Santander Brasil: Nova Gestão e Estratégia! Mario Leão deixa cargo, Gilson Finkelsztain assume comando. Será que o banco alcançará a meta de ROE? Saiba mais!
Santander Brasil: Uma Mudança de Comando e Perspectivas para o Futuro
Após quatro anos de ajustes, cortes de risco e reconstrução de rentabilidade, o Santander Brasil passou por uma mudança inesperada em seu comando. Mario Leão, que liderou o banco nos últimos anos, deixará o cargo, gerando dúvidas entre os investidores sobre o futuro da instituição.
A saída de Leão, embora planejada, ocorre em um momento crucial, quando o banco começa a colher os primeiros resultados de um ajuste profundo em seu modelo de negócios.

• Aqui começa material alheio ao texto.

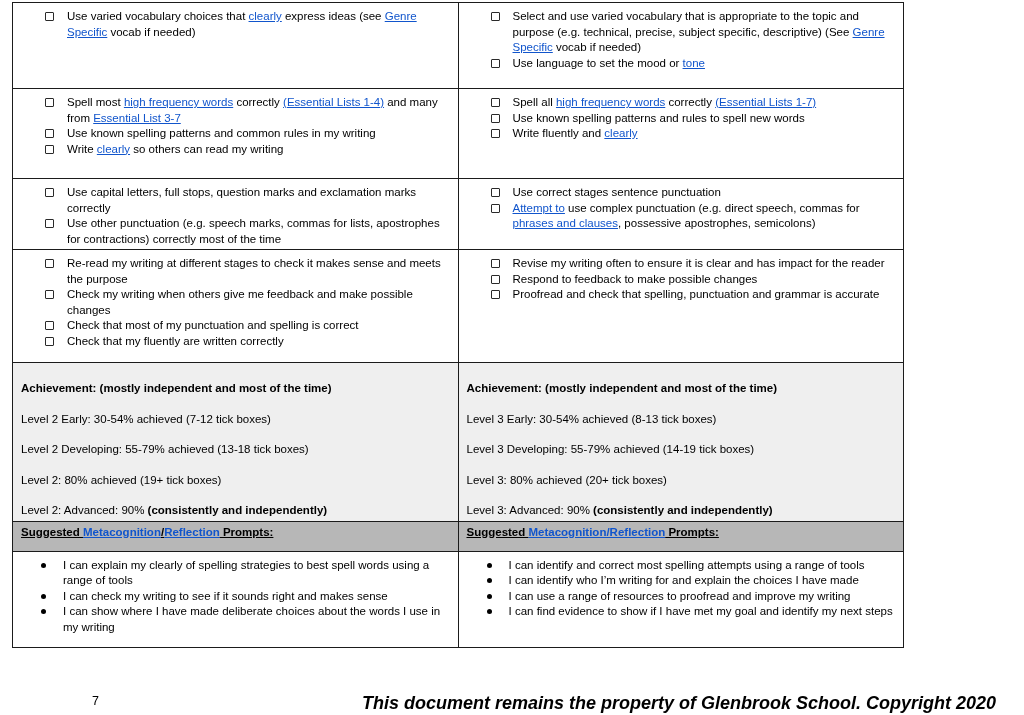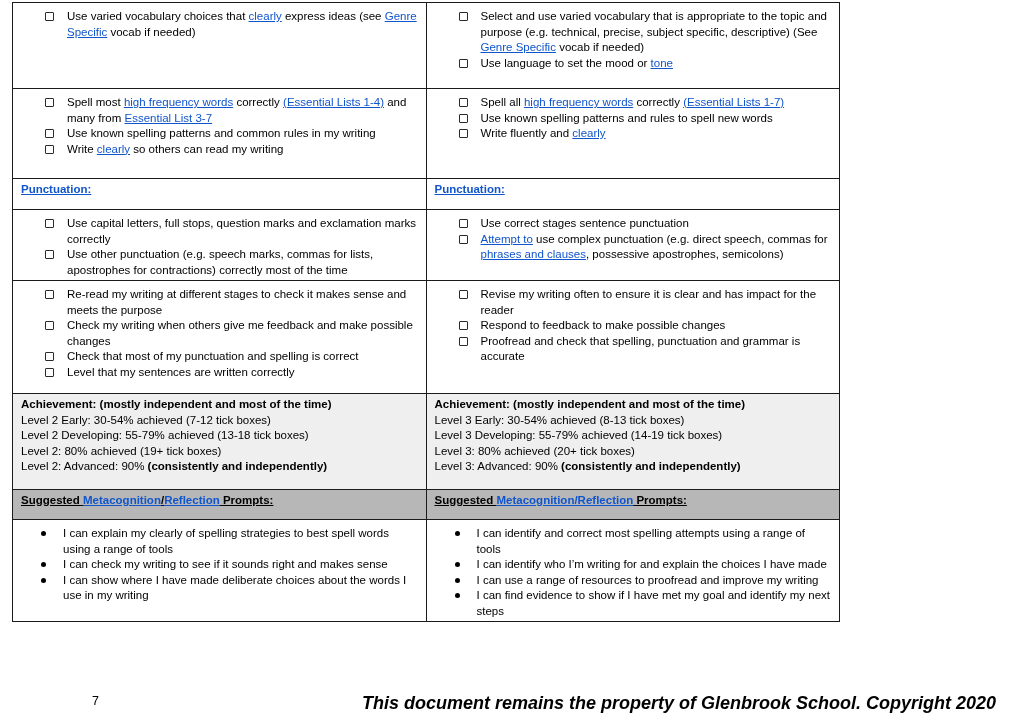--- a/index.html
+++ b/index.html
@@ -14,7 +14,7 @@
   }
   table.doc {
     position: absolute; left: 12px; top: 2px;
-    width: 828px;
+    width: 892px;
     border-collapse: collapse;
     table-layout: fixed;
   }

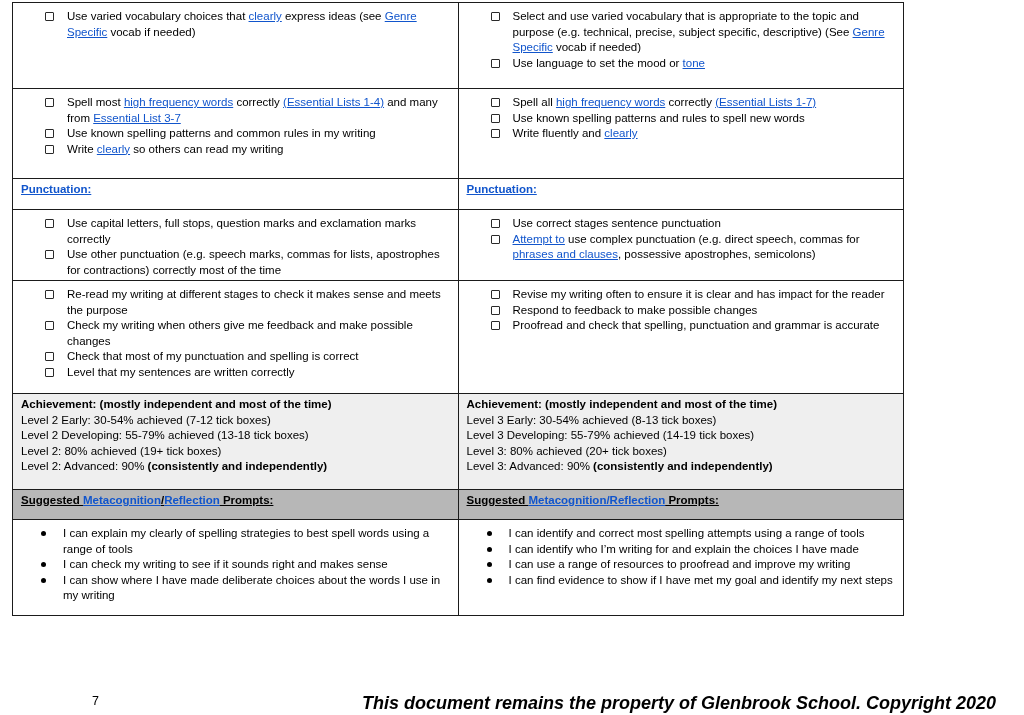--- a/index.html
+++ b/index.html
@@ -107,10 +107,6 @@
           </ul>
         </td>
     </tr>
-    <tr style="height:31px">
-      <td class="hdr"><a href="#" class="lnk b">Punctuation:</a></td>
-      <td class="hdr"><a href="#" class="lnk b">Punctuation:</a></td>
-    </tr>
     <tr style="height:71px">
       <td>
           <ul class="list">

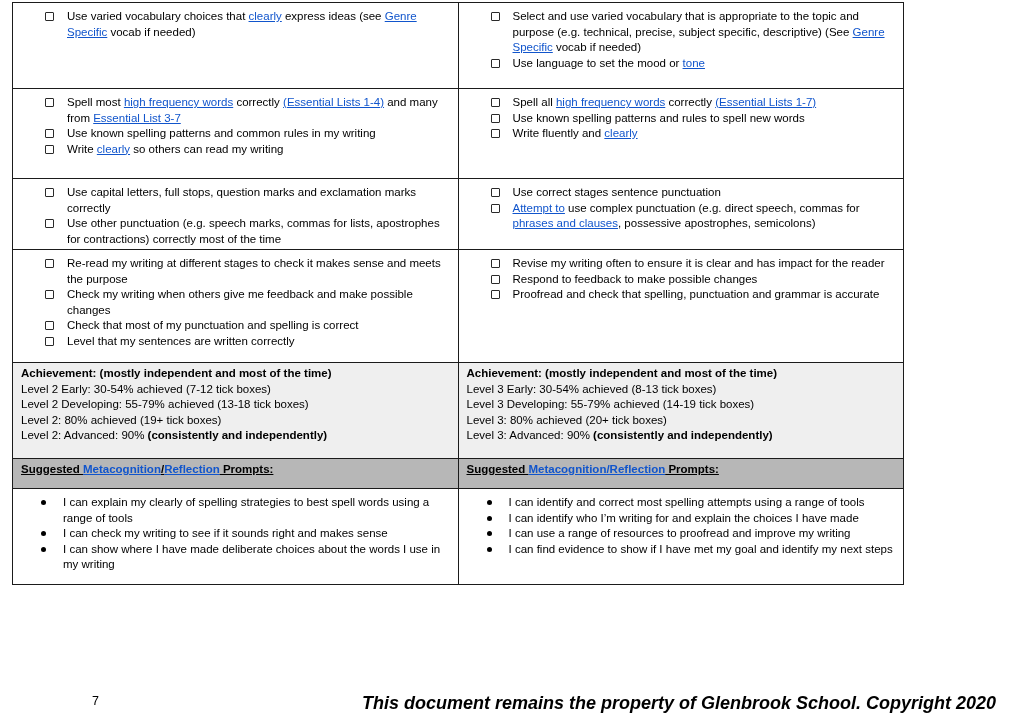--- a/index.html
+++ b/index.html
@@ -127,7 +127,7 @@
             <li><span class="marker chk"></span><span>Re-read my writing at different stages to check it makes sense and meets the purpose</span></li>
             <li><span class="marker chk"></span><span>Check my writing when others give me feedback and make possible changes</span></li>
             <li><span class="marker chk"></span><span>Check that most of my punctuation and spelling is correct</span></li>
-            <li><span class="marker chk"></span><span>Level that my sentences are written correctly</span></li>
+            <li><span class="marker chk"></span><span>Check that my fluently are written correctly</span></li>
           </ul>
         </td>
       <td>

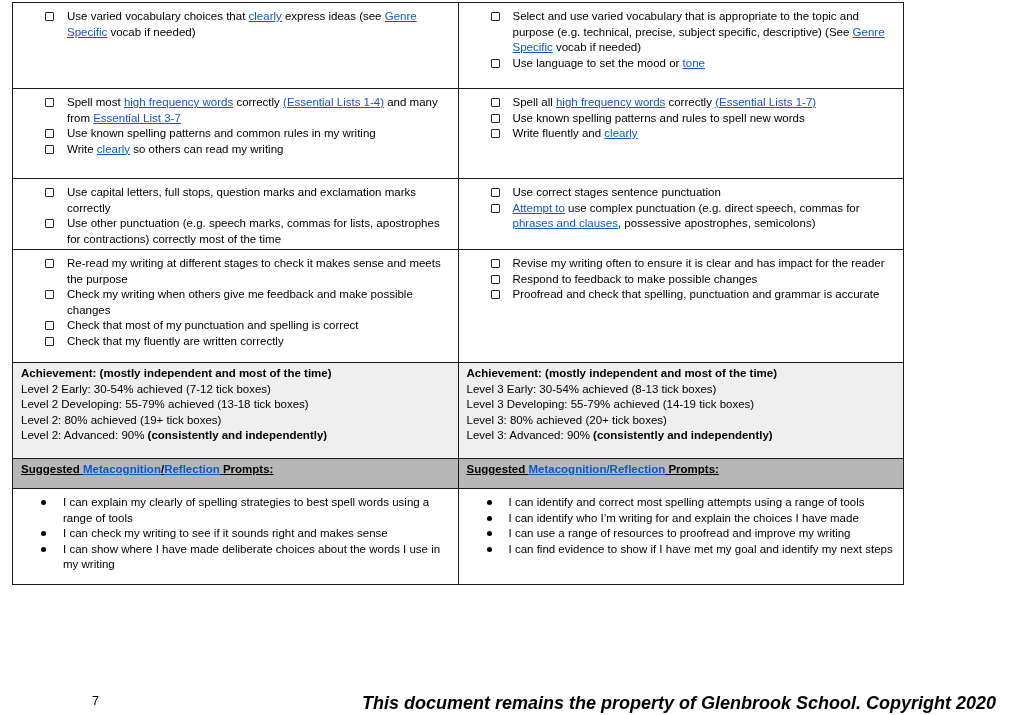--- a/index.html
+++ b/index.html
@@ -57,7 +57,7 @@
     background: var(--pphbg, #b7b7b7);
     padding-top: 7px;
   }
-  .tline { white-space: normal; }
+  .tline { white-space: normal; margin-top: 15px; }
   .footer-page {
     position: absolute; left: 92px; top: 694px;
     font-size: 12.5px;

A avaliação do próprio Mario Leão é que sua saída acontece “em posição de força”, e que a decisão foi motivada por razões pessoais, sendo planejada e conduzida sem sustos ou sobressaltos. Ele permanecerá no cargo até a divulgação dos resultados do primeiro semestre de 2026, garantindo uma transição gradual para o novo líder.
Novo Líder: Gilson Finkelsztain
Para assumir o volante do Santander Brasil, foi escolhido Gilson Finkelsztain, atual presidente da B3. Finkelsztain traz um perfil diferente, mais ligado a mercados de capitais, eficiência operacional e desenvolvimento de produtos. Segundo os analistas do JP Morgan, essa combinação pode ser positiva, desde que bem calibrada.
A visão de Finkelsztain é de um banco de execução técnica, menos focado em volume e mais em produtividade de capital. A mudança de CEO não implica em alteração na estratégia, conforme reforçado por Leão aos analistas, que mantêm o foco na meta de ROE acima de 20% até 2028.
Roteiro para o Futuro
O mandato de Finkelsztain começa com um roteiro relativamente claro, ancorado em dois pilares: a continuidade da agenda de eficiência e o foco no crescimento nominal zero nas despesas no médio prazo. Um dos principais vetores dessa estratégia é o programa de tecnologia “Gravity”, que prevê a migração de sistemas legados para a nuvem, gerando uma economia anual de cerca de R$ 400 milhões no Brasil.
Além disso, a otimização da rede de agências, a redução de camadas organizacionais no banco e a renegociação de contratos visam gerar ganhos operacionais. Os analistas acreditam que o Santander já se posiciona à frente dos pares nesse quesito, e a nova gestão tende a reforçar essa vantagem.
Qualidade de Crédito e Retorno
O banco não quer ganhar o jogo pelo tamanho, mas pelo mix de crédito. O Santander busca crescer com mais qualidade, concentrando esforços em segmentos de maior retorno, como clientes de alta renda no Select e pequenas e médias empresas (PMEs), onde os retornos podem chegar entre 40% e 50%.
Ao mesmo tempo, a exposição a clientes de baixa renda deve continuar a ser reduzida.
“A mensagem foi positiva sobre qualidade de crédito, com custo de risco em tendência de queda à medida que limpa portfólios legados”, avaliam os analistas. A visão é de que a rentabilidade permanecerá ancorada em “positive jaws”, quando as receitas crescem mais rápido do que os custos e provisões.
Otimista com SANB11
Mesmo com a troca de comando, o JP Morgan continua otimista com o Santander Brasil. Os analistas mantiveram recomendação de compra (overweight) para os papéis SANB11. Na visão dos analistas, o banco negocia a múltiplos atraentes, de 6,5 vezes os lucros estimados para 2026.
Além disso, o banco norte-americano vê um “caminho claro de rentabilidade” para o Santander Brasil, que pode levar o ROE do banco a 22%, nas contas dos analistas.
Conclusão
A mudança de comando no Santander Brasil representa um momento de transição, mas com um roteiro claro para o futuro. Com a expertise de Gilson Finkelsztain e o foco na eficiência, qualidade de crédito e otimização de custos, o banco busca consolidar sua posição no mercado e alcançar seus objetivos de rentabilidade.